There is scientific value to collections. They can serve as archives for research on evolution and biodiversity. For instance, analyses of DNA from live birds, when compared with museum specimens, have yielded fascinating results between contemporary birds and those “collected” before the Industrial Revolution. We are learning how human-driven environmental changes have rapidly altered bird genetics over just a few centuries. We have also found modern populations often show significantly lower genetic diversity compared to their pre-industrial ancestors. And that habitat fragmentation and population declines over the past 200 years have led to "genetic bottlenecks," making many species more vulnerable to disease and climate change.
For centuries, “collecting” specimens was de rigueur. During the 17th and 18th centuries, wealthy Europeans “collected” so-called cabinets of curiosities. Displaying these natural items was a sign of social status. Exploration and desire for scientific documentation became widespread during the 19th-century Victorian era. This was when the Smithsonian Institution and the Natural History Museum at Tring (located in London) were created. Today, these two institutions host some of the largest natural history collections in the world. They actively recruited collectors in order to amass specimens for scientific and taxonomic studies, seeing them as essential for understanding diversity.
Global conflict during World War II led to a significant reduction in “collecting” specimens.

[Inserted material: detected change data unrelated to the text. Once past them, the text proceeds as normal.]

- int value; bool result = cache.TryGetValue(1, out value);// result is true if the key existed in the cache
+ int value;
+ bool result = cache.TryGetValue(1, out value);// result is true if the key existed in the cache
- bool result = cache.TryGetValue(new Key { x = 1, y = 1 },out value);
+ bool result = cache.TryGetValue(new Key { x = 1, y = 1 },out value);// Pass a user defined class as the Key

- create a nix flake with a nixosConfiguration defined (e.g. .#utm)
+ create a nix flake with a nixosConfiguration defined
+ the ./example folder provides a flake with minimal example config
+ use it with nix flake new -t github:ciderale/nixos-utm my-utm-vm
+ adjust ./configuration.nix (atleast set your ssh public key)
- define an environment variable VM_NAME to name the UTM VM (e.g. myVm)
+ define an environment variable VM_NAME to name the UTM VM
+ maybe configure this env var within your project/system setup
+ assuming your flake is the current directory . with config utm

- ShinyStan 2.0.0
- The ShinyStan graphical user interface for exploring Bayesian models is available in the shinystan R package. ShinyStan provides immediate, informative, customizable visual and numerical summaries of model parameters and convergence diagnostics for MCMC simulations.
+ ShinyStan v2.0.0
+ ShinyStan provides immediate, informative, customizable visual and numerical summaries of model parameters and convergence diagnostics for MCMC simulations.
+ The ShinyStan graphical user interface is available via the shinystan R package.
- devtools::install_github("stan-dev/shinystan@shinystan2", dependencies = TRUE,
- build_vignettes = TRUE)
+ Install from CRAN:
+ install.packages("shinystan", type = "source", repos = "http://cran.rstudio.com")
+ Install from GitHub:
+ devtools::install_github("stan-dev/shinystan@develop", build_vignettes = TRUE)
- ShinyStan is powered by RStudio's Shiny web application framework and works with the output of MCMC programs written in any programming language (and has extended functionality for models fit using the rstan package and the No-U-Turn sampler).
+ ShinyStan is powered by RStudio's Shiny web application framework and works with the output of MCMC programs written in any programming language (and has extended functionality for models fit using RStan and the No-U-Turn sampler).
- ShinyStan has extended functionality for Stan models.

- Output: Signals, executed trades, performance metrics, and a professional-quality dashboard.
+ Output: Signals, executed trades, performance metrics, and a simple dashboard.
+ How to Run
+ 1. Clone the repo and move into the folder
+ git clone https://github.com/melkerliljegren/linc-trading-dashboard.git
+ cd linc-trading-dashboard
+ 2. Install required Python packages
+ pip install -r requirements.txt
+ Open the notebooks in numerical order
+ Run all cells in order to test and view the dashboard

Awareness of our role in extinctions (think Passenger Pigeons, for one) also came to the fore. Post-war, the need for “collecting” was replaced by the contemporary technology of high-quality binoculars and spotting scopes, digital cameras, sound recording equipment, and now DNA analyses.
Today, the Ivory Gull taxidermied mount is back at Park Headquarters here in Bar Harbor and undergoing conservation. Now that we have the bird in hand, perhaps the Maine Bird Records Committee will finally have the documentation it needs to accept the Southwest Harbor Ivory Gull.